**Extracted entries**
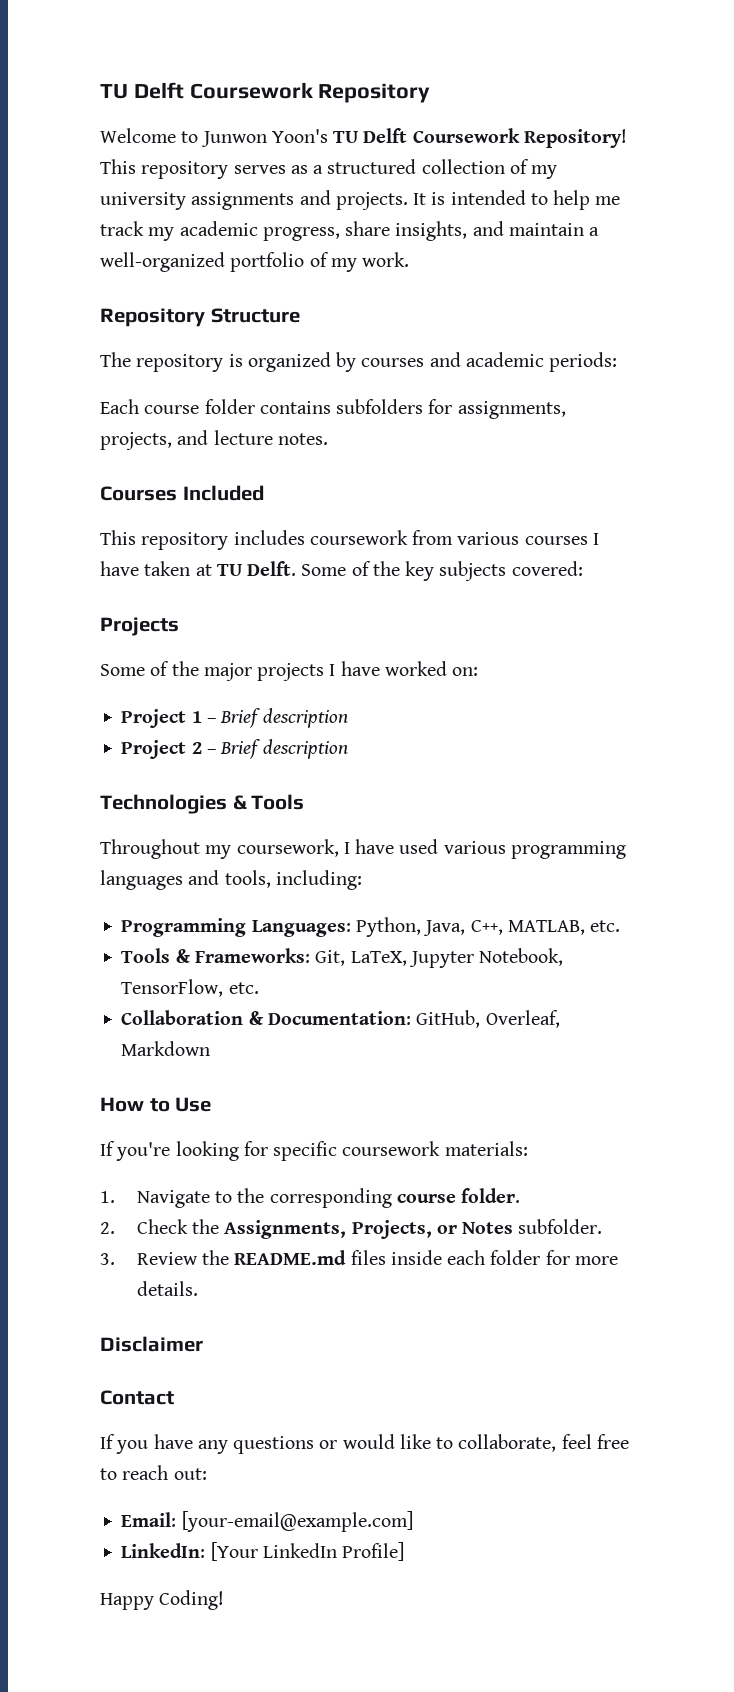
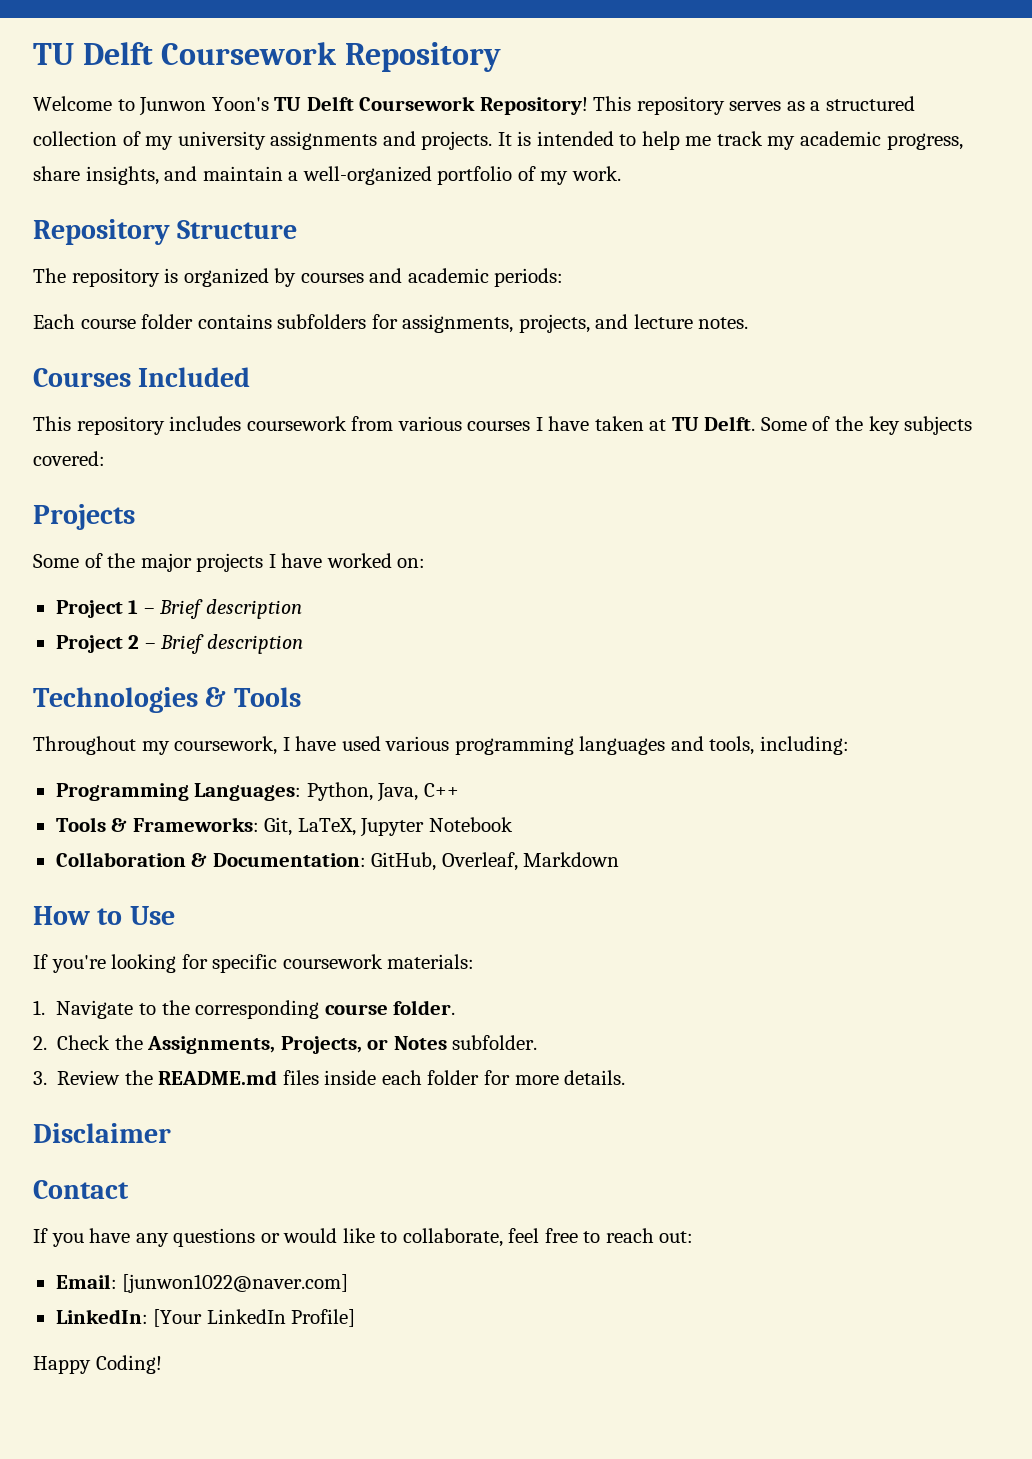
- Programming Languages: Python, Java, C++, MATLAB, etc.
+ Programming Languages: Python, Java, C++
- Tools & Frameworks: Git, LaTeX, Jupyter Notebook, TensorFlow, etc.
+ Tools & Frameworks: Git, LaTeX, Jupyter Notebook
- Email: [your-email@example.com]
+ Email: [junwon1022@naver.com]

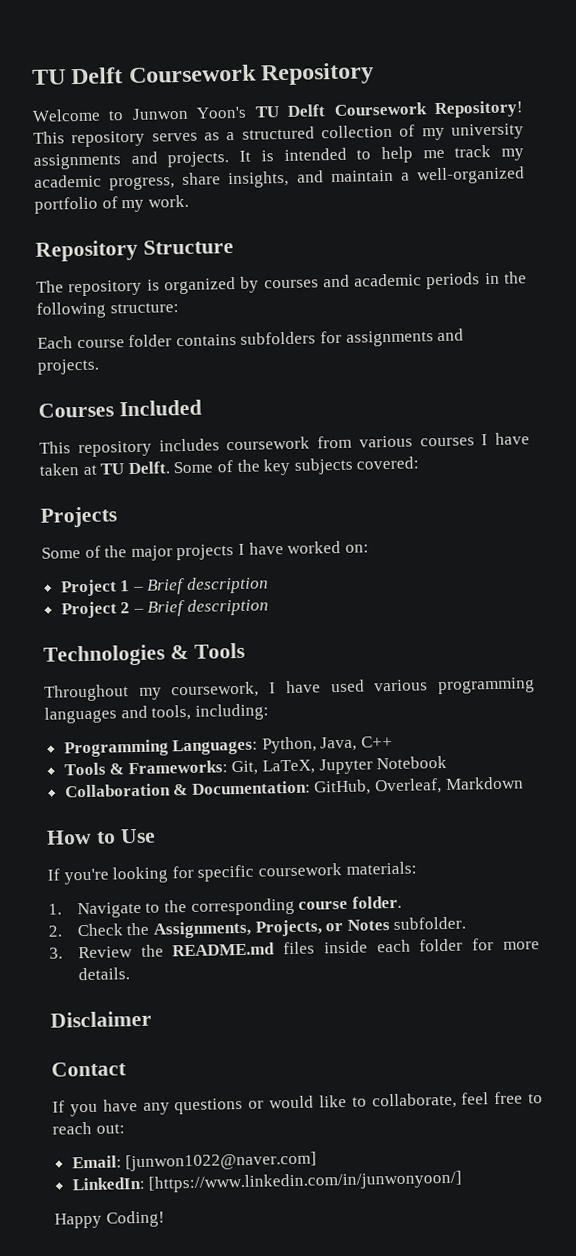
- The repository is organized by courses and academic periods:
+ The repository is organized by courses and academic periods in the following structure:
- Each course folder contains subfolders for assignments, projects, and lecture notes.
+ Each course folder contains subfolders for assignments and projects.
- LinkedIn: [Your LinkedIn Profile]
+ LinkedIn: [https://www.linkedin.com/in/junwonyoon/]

**Task requirements**
Tally the lines above containing "Languages". Answer with the count only.

**Task solution**
2